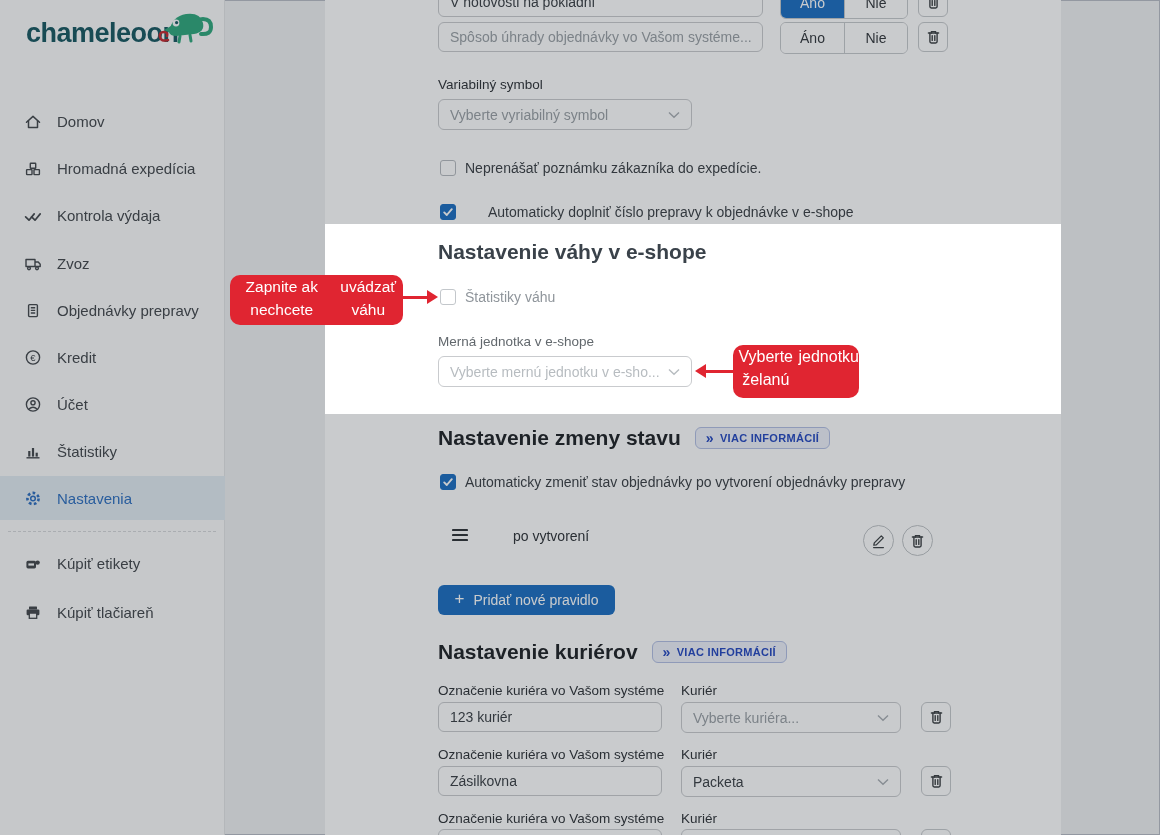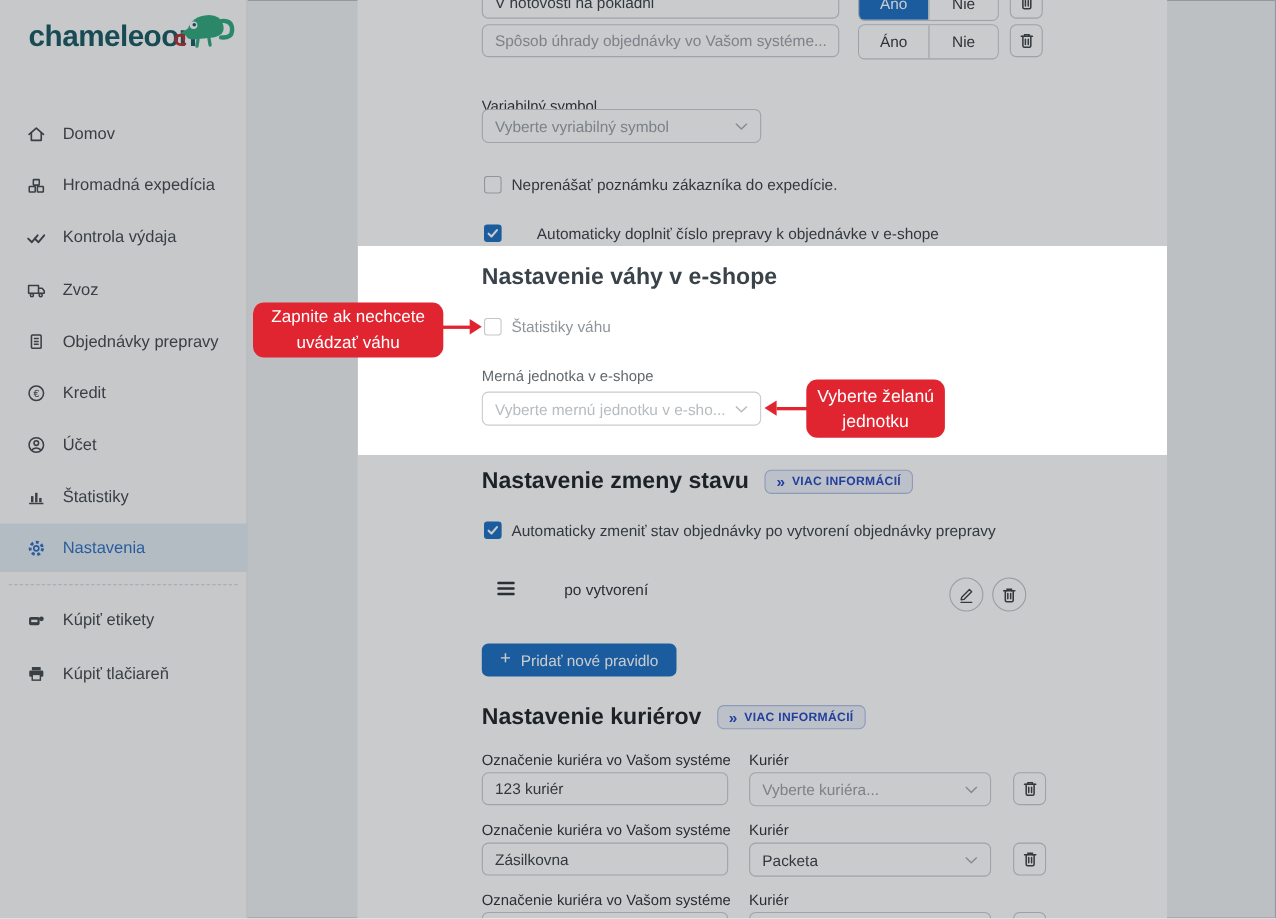--- a/index.html
+++ b/index.html
@@ -229,7 +229,7 @@
       </svg>
   </div>
 
-  <div class="flabel" style="left:438px; top:77px;margin-top:12px;">Variabilný symbol</div>
+  <div class="flabel" style="left:438px; top:77px;">Variabilný symbol</div>
   <div class="select" style="left:438px; top:99px; width:254px;">
     <span class="val">Vyberte vyriabilný symbol</span>
     <svg width="12" height="8" viewBox="0 0 12 8" fill="none" stroke="#a9aeb3" stroke-width="1.4">

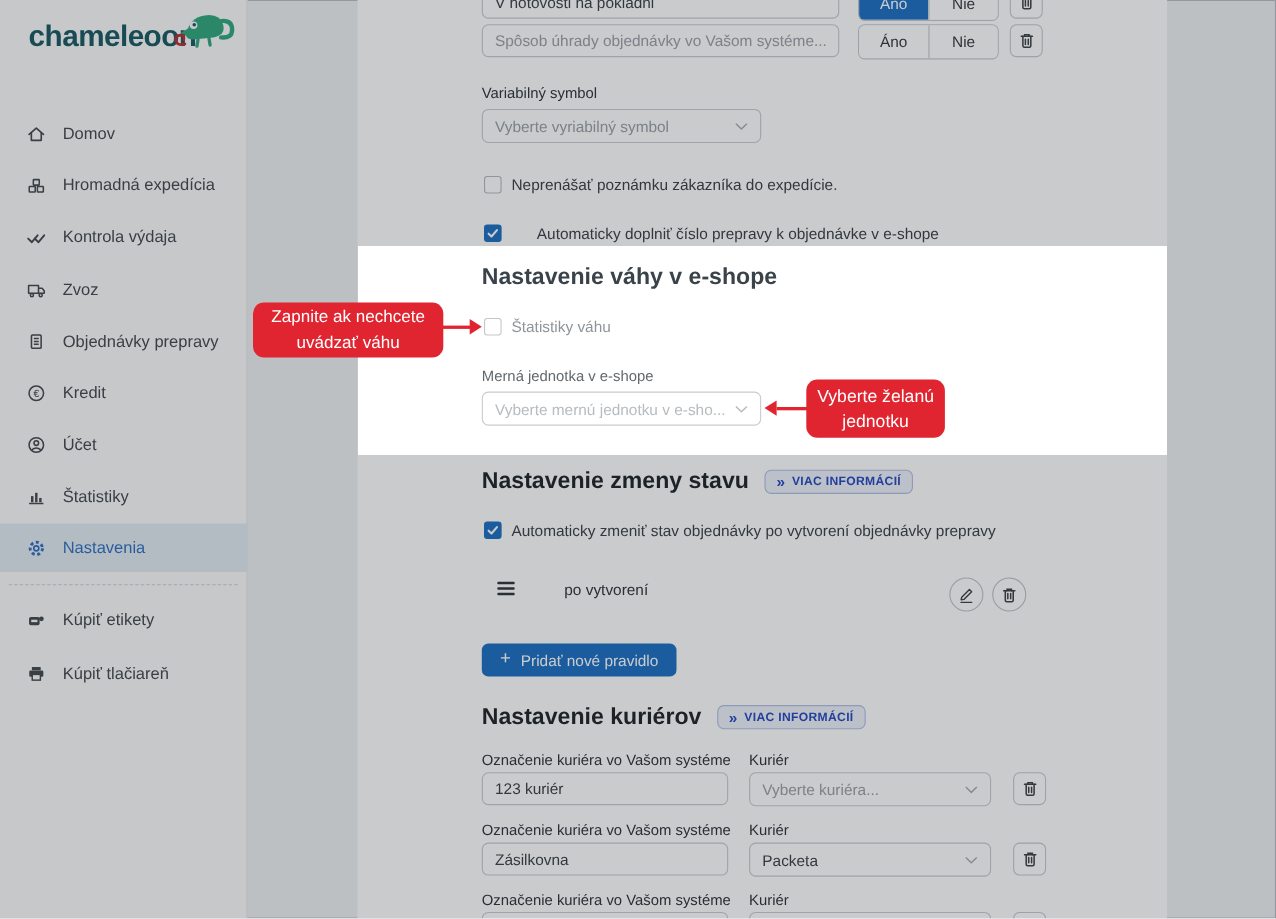--- a/index.html
+++ b/index.html
@@ -82,7 +82,7 @@
 
   
   .callout{ position:absolute; background:#e02531; color:#fff; border-radius:10px; text-align:center;
-            z-index:60; display:flex; flex-direction:column; justify-content:center; line-height:23px; }
+            z-index:60; display:flex; flex-direction:row; justify-content:center; line-height:23px; }
   .c1{ left:230px; top:275px; width:173px; height:50px; font-size:15.5px; }
   .c2{ left:733px; top:345px; width:126px; height:53px; font-size:16px; }
   .aline{ position:absolute; height:3px; background:#e02531; z-index:60; }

■ ■ ■ ■ ■

What to do
Wherever the word "Variabilný" turns up in the records above, copy the line that holds it.

Response to the task
-  <div class="flabel" style="left:438px; top:77px;margin-top:12px;">Variabilný symbol</div>
+  <div class="flabel" style="left:438px; top:77px;">Variabilný symbol</div>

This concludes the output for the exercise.